* ASSIGNMENT *
Pictures do not belong in the copy. Output exactly the lines from the one containing "[330,614,511,632] vs2013 (x86/x86-64)" to the end of the listing below.

* DATA RECORDS *
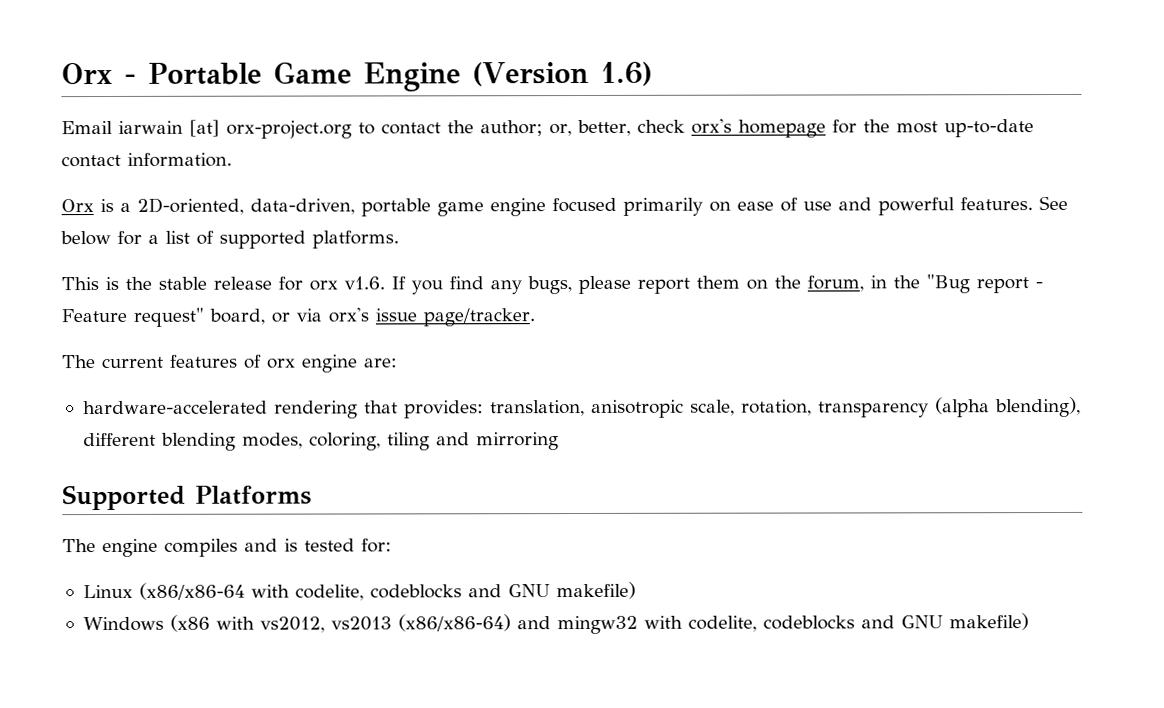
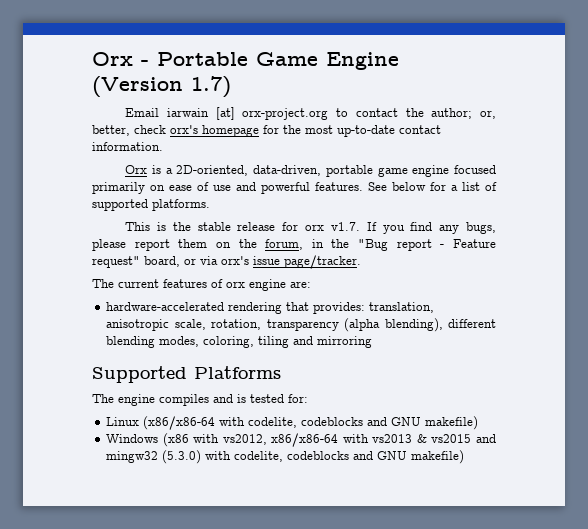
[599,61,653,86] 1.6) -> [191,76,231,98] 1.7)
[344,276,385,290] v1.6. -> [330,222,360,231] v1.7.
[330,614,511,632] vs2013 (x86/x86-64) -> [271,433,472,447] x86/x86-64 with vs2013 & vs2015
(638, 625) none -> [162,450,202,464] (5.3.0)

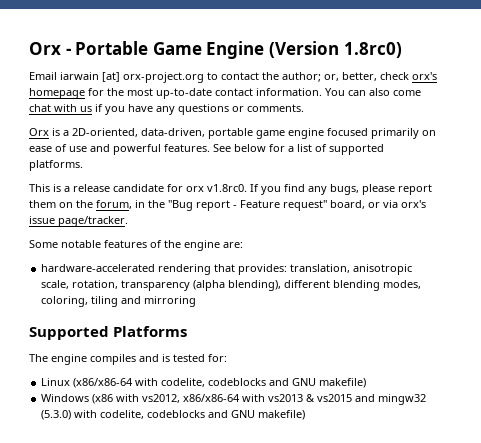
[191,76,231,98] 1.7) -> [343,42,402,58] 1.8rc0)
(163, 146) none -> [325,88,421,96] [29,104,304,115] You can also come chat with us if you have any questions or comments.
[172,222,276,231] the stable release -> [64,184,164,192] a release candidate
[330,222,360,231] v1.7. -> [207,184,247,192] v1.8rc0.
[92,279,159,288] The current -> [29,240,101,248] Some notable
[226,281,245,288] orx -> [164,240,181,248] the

* WRITTEN ANSWER *
[330,614,511,632] vs2013 (x86/x86-64) -> [271,433,472,447] x86/x86-64 with vs2013 & vs2015
(638, 625) none -> [162,450,202,464] (5.3.0)

[191,76,231,98] 1.7) -> [343,42,402,58] 1.8rc0)
(163, 146) none -> [325,88,421,96] [29,104,304,115] You can also come chat with us if you have any questions or comments.
[172,222,276,231] the stable release -> [64,184,164,192] a release candidate
[330,222,360,231] v1.7. -> [207,184,247,192] v1.8rc0.
[92,279,159,288] The current -> [29,240,101,248] Some notable
[226,281,245,288] orx -> [164,240,181,248] the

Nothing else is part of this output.